- Relator(a)
- Ministra Laurita Vaz
- Órgão julgador
- Quinta Turma
- Data do julgamento
- 26/06/2012
- Data de publicação
- 01/08/2012
STJ – Acórdão, Rel. Ministra Laurita Vaz, Quinta Turma, j. 26/06/2012, p. 01/08/2012
HABEAS CORPUS. ROUBO DUPLAMENTE CIRCUNSTANCIADO. TESE DE QUE O PACIENTE, QUANDO DA INTIMAÇÃO EM CARTÓRIO DA SENTENÇA, NÃO FOI INFORMADO ACERCA DO PRAZO RECURSAL. AUSÊNCIA DE PROVA DA ALEGAÇÃO. PRESUNÇÃO DE QUE OS ATOS PROCESSUAIS FORAM PRATICADOS NA FORMA LEGAL QUE SE IMPÕE. INTERPOSIÇÃO DO RECURSO APÓS O ESGOTAMENTO DO PRAZO LEGAL. INTEMPESTIVIDADE. ORDEM DE HABEAS CORPUS DENEGADA. 1. A mera alegação de que o Paciente não foi informado sobre o prazo recursal ao ser intimado em cartório da sentença condenatória não pode constituir causa de nulidade.
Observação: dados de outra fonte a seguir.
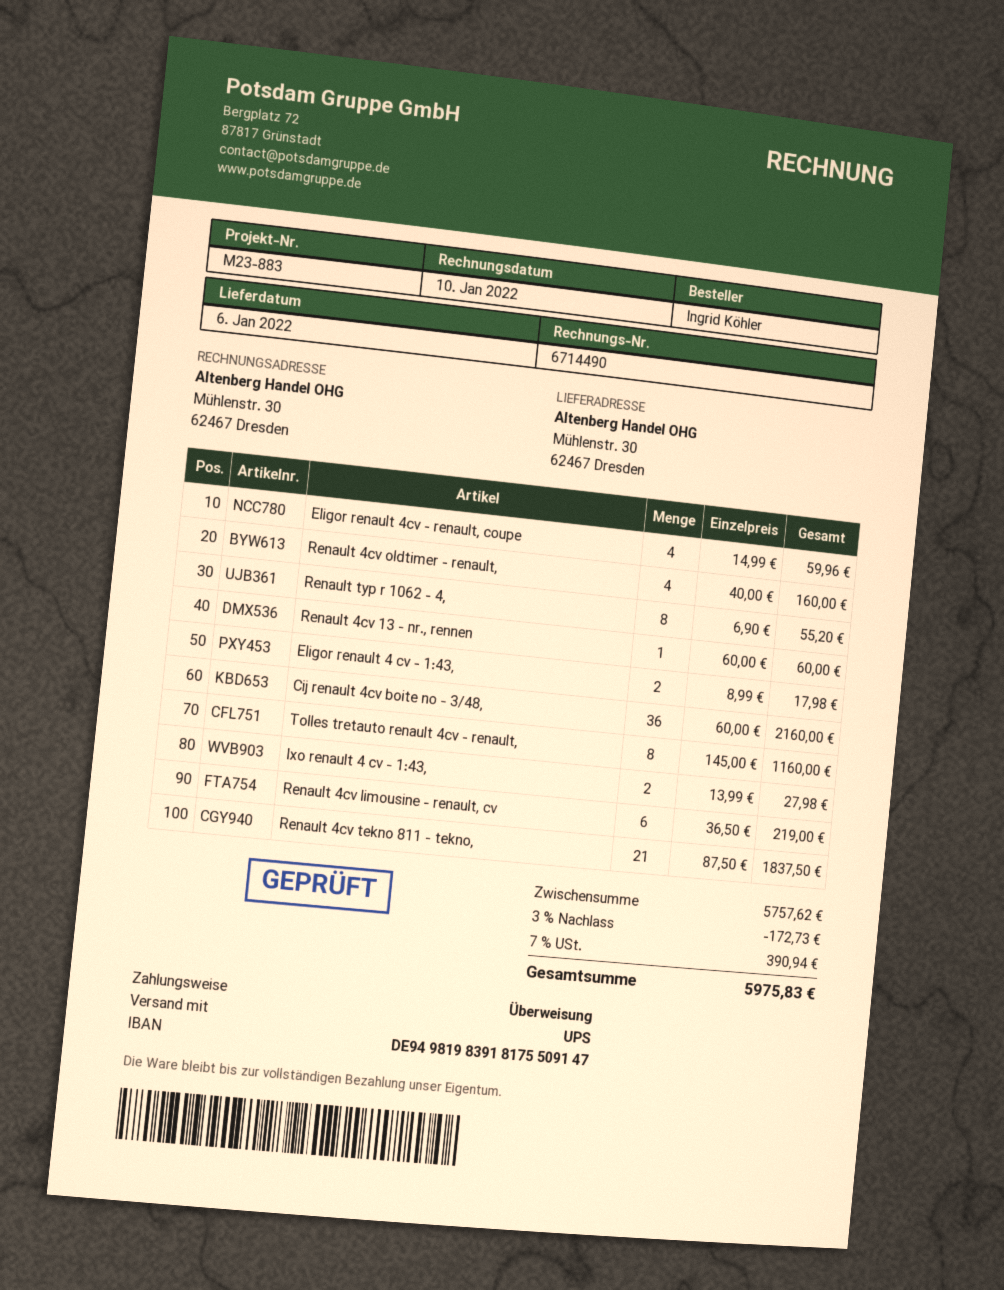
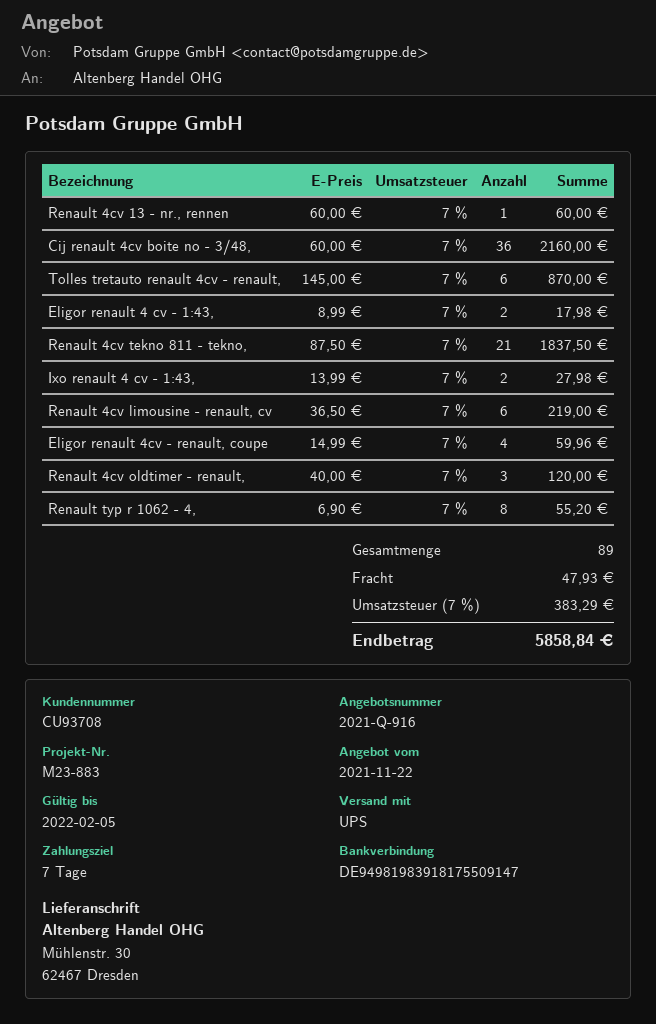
Renault 4cv oldtimer - renault,: 4 x 40.00 = 160.00 -> 3 x 40.00 = 120.00
Tolles tretauto renault 4cv - renault,: 8 x 145.00 = 1160.00 -> 6 x 145.00 = 870.00
discount: 3% = 172.73 -> none
shipping: none -> 47.93
tax: 7% = 390.94 -> 7% = 383.29
total: 5975.83 -> 5858.84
À míngua de comprovação da tese - ônus que competia à Defesa -, prevalece a presunção de que o ato foi realizado na forma da lei. 2. Ultrapassado in albis o prazo recursal, a despeito de regularmente intimados o Condenado e a Advogado dativo, não pode ser recebida a apelação interposta intempestivamente. 3. Ordem de habeas corpus denegada. (HC n. 162.947/GO, relatora Ministra Laurita Vaz, Quinta Turma, julgado em 26/6/2012, DJe de 1/8/2012.)